Recently I had the problem some expensive components did overheat in my server rack. The ventilation was not optimal and I had to install additional fans. Because this rack is in my office and I like a quiet working place, the ventilation had to be as quiet as possible.
First I thought about buying a off-the-shelf product, but then I realized: If this controller does not work as I expect and the fans will spin too fast/loud, this will drive me crazy over time. So I decided to build a own fan controller. A very simple one, where I can write own code and tweak it until it runs as I like.
This project page describes how I built this particular controller. It is not meant you really reproduce this same controller exactly as shown, but maybe understand some basic principles to build your own controller.
For the start, here a photo of the final controller, without the case. You can see the display, with custom characters, the power wire on the left, two sensor wires on the right and one wire for where the fans and the PWM signal is connected. You can also see the SD card on the left side, where all values are recoded.
- Arduino Uno
I am using an original Arduino Uno revision 3 board with the
ATmega328Pchip on it. I have chosen this board because it can be powered with a 12V power supply which is required for the fans. Also I had already the two shields, which were only compatible with the Arduino Uno.
- 2× PWM Controlled PC Fan
For my setup I use two very quiet Noctua 80cm NF-A8 PWM fans. They are very powerful but almost make no audible noise. They especially keep that quite over their lifetime. Using the PWM input I can control the speed of the fans very precisely.
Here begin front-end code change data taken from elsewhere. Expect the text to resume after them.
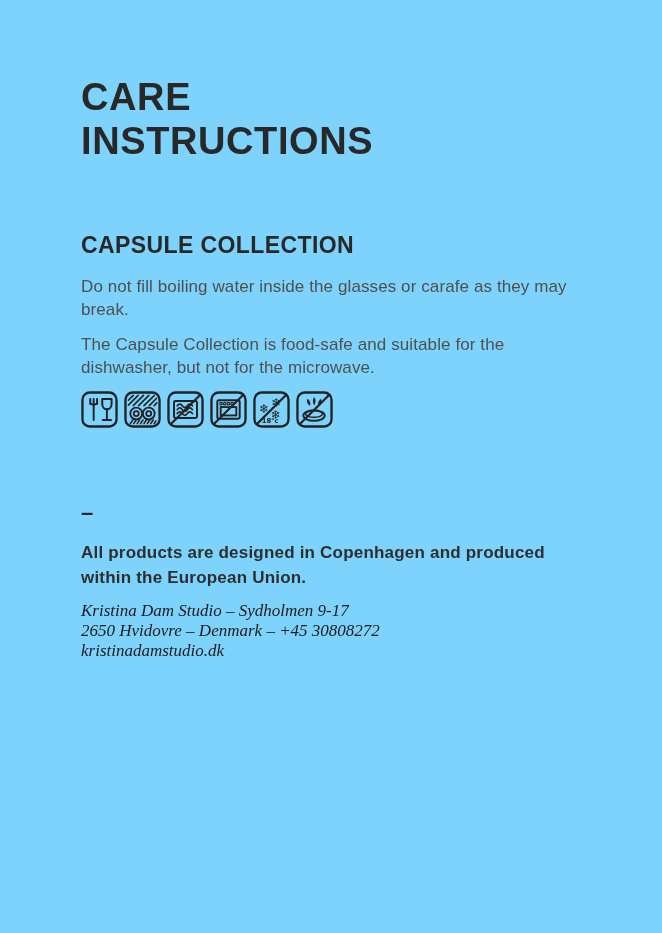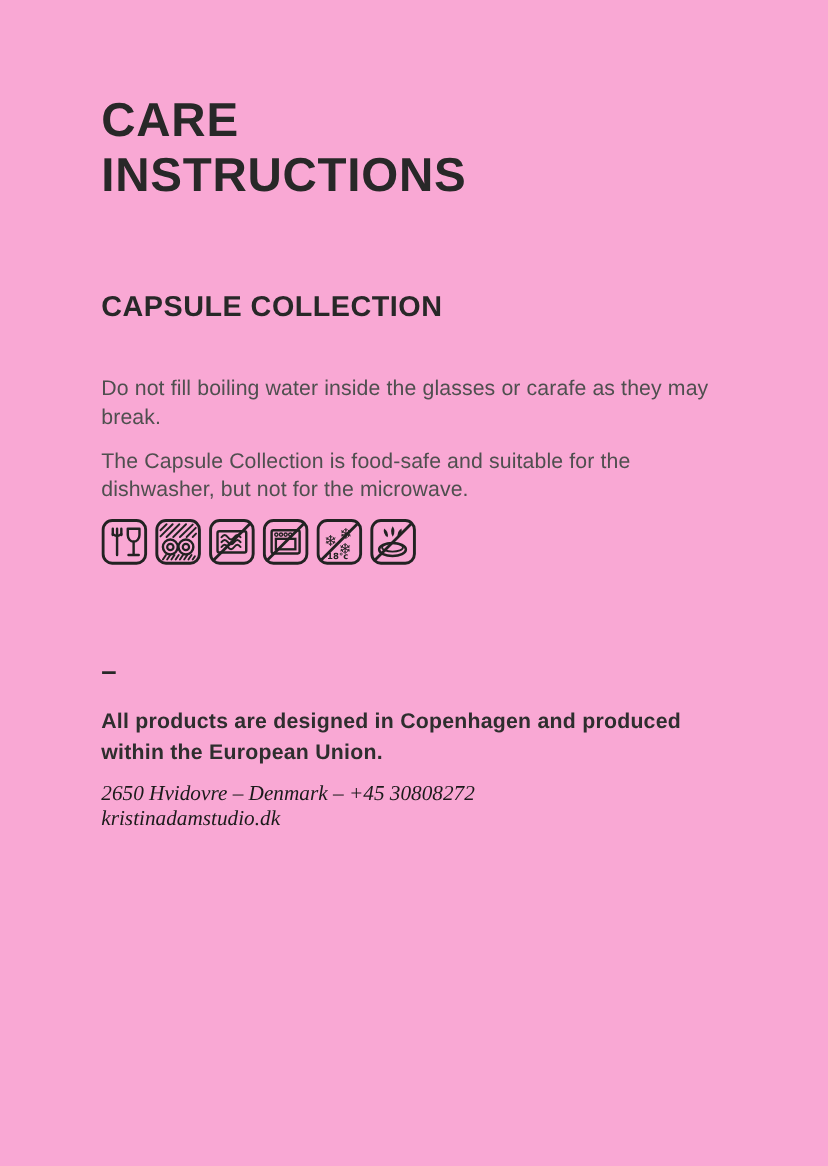--- a/index.html
+++ b/index.html
@@ -8,7 +8,7 @@
     width:662px;height:933px;
     box-sizing:border-box;
     padding:75px 78px 0 81px;
-    background:#f9a8d4;
+    background:#7dd3fc;
     font-family:"Liberation Sans",sans-serif;
     overflow:hidden;
   }

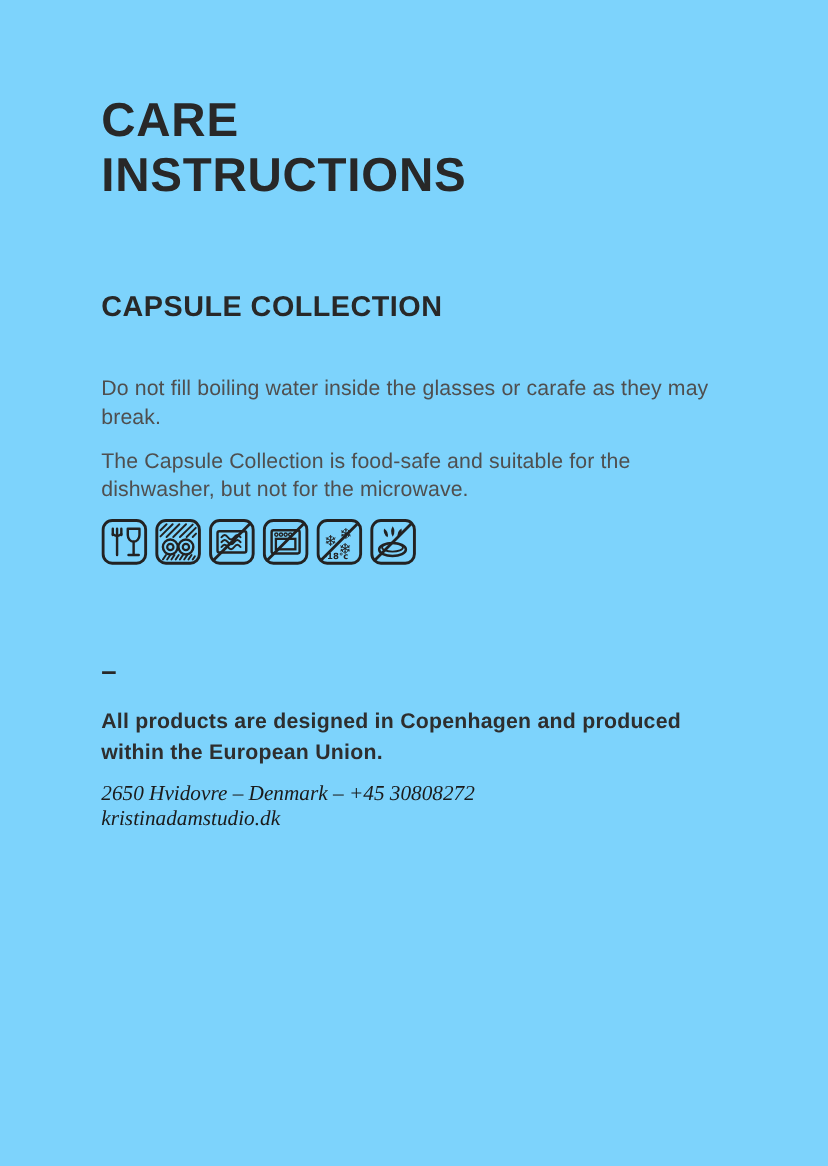--- a/index.html
+++ b/index.html
@@ -18,7 +18,7 @@
     letter-spacing:0.6px;color:#282828;
   }
   .h2{
-    margin:68px 0 40px 0;
+    margin:68px 0 16px 0;
     font-size:23px;line-height:28px;font-weight:700;
     letter-spacing:0.4px;color:#282828;
   }

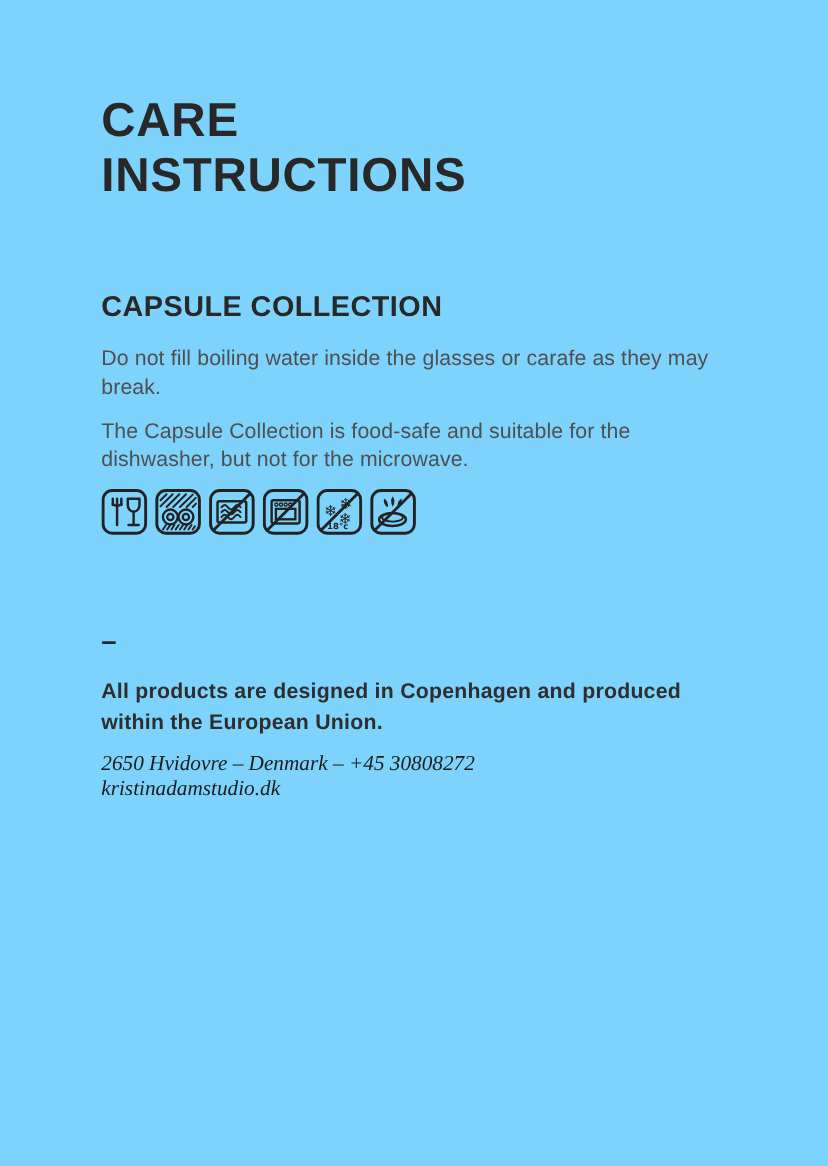--- a/index.html
+++ b/index.html
@@ -136,6 +136,7 @@
   <p class="note second">All products are designed in Copenhagen and produced within the European Union.</p>
 
   <div class="footer">
+    <div>Kristina Dam Studio – Sydholmen 9-17</div>
     <div>2650 Hvidovre – Denmark – +45 30808272</div>
     <div>kristinadamstudio.dk</div>
   </div>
- Ad a fruit Data Logger Shield
This shield contains a RTC (real time clock) and a slot for a SD card. There is also a level converter which provides the required 3.3V for the SD card. It also contains a prototyping area, where I added required components and sockets.
- Ad a fruit LCD Shield
A very comfortable LCD shield which can be accessed over I²C. It shares this bus with the RTC. Beside of the display, there are also a number of handy buttons which can also be accessed over the same I²C bus.
- 2× DHT22 Temperature and Humidity Sensors
I used this sensors for many other projects. They are not cheap, but quite precise. The only downside is the very slow readout, but for this project absolute no obstacle.